■ **Available data**
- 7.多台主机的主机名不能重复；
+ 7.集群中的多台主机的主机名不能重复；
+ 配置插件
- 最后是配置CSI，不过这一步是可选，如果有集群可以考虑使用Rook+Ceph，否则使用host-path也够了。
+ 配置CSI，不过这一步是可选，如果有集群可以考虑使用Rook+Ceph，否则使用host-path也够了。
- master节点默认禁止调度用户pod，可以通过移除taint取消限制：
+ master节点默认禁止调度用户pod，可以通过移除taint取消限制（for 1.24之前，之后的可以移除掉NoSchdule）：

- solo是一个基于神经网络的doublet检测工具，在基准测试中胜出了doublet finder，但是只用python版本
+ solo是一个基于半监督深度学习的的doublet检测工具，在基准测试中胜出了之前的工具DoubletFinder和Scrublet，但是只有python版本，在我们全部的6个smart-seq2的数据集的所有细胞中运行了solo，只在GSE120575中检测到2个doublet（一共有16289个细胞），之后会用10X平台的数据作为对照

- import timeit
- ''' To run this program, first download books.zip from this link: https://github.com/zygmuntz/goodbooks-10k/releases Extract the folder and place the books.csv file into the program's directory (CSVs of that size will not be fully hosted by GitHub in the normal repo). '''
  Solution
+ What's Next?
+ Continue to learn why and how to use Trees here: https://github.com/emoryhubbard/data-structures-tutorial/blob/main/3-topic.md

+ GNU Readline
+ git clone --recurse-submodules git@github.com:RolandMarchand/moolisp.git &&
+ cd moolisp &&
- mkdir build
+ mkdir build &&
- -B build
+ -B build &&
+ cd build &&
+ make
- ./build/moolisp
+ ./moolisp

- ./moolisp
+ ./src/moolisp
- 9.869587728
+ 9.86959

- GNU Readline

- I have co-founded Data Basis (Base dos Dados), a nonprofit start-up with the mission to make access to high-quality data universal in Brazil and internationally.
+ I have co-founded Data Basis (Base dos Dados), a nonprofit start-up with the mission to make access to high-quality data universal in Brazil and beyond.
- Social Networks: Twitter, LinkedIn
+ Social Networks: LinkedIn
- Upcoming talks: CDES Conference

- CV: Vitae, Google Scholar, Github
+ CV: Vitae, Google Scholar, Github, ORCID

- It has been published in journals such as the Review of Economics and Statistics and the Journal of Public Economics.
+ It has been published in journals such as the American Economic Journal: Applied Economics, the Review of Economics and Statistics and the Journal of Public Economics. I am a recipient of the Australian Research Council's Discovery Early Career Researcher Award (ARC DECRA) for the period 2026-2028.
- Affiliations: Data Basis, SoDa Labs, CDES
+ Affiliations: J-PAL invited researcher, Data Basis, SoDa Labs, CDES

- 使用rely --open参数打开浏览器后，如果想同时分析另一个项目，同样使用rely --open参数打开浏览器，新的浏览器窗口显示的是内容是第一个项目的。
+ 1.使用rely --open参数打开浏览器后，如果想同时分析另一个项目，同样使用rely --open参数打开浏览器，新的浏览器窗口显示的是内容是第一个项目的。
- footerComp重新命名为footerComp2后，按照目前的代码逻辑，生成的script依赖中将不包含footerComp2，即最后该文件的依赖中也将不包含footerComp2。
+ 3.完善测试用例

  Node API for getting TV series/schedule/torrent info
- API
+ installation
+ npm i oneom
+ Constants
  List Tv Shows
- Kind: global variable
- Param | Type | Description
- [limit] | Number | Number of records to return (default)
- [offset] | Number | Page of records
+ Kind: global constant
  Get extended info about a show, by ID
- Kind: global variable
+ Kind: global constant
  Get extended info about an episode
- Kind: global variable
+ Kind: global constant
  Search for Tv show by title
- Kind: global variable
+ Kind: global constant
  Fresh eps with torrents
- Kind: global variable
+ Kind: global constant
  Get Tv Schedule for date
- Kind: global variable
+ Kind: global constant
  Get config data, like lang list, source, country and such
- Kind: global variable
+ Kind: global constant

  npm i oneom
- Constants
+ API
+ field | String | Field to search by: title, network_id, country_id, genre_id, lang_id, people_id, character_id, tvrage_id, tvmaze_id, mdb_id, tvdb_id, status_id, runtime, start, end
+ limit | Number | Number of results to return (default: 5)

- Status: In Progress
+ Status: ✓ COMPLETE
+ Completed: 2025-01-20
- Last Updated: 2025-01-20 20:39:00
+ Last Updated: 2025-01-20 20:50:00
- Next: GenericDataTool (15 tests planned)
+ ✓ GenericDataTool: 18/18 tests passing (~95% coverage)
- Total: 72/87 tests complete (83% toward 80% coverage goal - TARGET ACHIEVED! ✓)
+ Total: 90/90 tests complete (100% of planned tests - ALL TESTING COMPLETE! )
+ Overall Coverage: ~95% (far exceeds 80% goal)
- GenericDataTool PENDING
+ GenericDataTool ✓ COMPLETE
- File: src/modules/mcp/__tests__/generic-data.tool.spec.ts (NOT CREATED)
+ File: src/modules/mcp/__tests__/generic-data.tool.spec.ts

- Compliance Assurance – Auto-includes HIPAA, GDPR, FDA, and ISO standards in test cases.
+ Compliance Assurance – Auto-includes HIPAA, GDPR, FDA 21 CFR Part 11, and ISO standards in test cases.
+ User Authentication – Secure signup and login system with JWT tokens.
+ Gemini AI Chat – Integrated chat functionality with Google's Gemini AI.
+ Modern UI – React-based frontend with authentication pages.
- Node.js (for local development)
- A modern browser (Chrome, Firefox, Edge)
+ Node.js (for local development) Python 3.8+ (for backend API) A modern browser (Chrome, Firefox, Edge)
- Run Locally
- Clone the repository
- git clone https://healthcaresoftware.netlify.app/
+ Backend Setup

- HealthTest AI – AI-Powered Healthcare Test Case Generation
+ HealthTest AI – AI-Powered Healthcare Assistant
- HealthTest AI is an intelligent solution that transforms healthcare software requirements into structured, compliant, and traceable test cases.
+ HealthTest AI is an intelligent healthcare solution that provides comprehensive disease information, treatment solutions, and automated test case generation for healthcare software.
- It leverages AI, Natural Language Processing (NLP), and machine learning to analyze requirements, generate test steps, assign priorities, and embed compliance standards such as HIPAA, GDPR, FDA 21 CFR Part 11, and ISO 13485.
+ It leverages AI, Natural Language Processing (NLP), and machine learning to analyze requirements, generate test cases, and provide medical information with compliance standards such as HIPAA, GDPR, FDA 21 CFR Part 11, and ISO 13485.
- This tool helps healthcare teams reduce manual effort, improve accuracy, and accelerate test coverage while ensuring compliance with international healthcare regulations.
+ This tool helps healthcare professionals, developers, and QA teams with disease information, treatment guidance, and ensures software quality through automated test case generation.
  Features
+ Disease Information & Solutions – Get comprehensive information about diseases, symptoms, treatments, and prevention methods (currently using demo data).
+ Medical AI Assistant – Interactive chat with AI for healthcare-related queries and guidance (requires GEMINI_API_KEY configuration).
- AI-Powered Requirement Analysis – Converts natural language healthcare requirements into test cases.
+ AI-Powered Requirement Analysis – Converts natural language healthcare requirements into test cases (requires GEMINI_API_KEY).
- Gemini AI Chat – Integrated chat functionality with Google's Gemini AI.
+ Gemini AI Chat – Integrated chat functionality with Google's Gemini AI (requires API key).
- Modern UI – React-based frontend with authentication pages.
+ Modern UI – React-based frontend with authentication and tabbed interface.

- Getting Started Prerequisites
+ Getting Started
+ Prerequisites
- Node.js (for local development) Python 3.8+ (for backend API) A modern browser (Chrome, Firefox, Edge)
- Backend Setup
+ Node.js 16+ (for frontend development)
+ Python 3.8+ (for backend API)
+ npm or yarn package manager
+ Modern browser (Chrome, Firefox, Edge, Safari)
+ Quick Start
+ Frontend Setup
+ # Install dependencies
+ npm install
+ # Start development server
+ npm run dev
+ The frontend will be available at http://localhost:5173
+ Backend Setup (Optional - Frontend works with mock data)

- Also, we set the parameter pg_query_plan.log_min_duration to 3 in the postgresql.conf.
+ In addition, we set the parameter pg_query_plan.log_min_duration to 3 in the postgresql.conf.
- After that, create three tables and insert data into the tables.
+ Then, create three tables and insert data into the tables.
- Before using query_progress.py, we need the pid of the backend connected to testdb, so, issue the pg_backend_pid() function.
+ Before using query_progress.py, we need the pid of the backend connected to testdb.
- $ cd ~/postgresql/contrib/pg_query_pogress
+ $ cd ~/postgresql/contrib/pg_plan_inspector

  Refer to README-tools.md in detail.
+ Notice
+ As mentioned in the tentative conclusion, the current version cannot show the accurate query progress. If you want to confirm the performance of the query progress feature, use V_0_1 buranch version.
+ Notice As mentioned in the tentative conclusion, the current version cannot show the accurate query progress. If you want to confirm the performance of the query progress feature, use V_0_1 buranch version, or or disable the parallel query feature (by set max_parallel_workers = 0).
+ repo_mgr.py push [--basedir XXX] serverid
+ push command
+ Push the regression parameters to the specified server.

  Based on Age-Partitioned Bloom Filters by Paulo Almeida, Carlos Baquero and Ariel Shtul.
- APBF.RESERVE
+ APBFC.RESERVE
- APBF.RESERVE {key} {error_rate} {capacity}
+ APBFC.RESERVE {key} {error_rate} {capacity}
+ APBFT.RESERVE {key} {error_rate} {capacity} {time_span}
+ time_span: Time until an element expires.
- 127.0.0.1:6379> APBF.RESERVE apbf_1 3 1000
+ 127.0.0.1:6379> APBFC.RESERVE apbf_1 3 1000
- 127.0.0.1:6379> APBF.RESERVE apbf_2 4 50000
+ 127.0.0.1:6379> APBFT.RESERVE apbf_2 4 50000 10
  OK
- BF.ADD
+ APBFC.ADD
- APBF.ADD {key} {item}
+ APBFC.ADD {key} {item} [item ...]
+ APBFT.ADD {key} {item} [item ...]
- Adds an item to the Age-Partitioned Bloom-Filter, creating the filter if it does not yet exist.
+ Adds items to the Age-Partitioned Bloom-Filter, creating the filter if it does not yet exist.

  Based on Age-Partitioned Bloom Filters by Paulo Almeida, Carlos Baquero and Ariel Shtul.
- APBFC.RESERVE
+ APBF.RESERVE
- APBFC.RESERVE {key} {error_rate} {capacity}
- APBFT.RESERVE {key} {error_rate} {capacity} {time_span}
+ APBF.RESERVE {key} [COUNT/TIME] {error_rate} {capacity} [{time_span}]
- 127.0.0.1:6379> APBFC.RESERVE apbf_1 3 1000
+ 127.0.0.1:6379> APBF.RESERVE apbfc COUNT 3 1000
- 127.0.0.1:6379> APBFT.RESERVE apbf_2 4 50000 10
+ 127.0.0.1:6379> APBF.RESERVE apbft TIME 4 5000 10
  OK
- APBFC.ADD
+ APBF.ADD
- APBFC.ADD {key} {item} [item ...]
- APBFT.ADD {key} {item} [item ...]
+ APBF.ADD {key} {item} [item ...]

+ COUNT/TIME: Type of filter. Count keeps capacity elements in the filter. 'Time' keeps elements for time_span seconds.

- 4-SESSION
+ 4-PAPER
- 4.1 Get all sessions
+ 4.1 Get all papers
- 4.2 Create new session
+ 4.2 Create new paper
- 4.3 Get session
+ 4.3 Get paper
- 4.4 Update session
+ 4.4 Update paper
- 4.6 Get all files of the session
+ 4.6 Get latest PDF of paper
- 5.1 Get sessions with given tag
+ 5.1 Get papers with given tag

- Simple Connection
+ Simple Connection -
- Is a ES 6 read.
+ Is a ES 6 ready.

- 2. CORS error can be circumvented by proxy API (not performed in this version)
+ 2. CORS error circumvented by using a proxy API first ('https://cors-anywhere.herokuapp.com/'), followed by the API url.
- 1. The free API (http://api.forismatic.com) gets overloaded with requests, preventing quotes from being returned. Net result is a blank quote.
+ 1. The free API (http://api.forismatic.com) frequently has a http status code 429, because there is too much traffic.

■ **What you should do**
Report every line in the data that holds "React", copying each one.

■ **Solved exercise**
+ Modern UI – React-based frontend with authentication pages.
- Modern UI – React-based frontend with authentication pages.
+ Modern UI – React-based frontend with authentication and tabbed interface.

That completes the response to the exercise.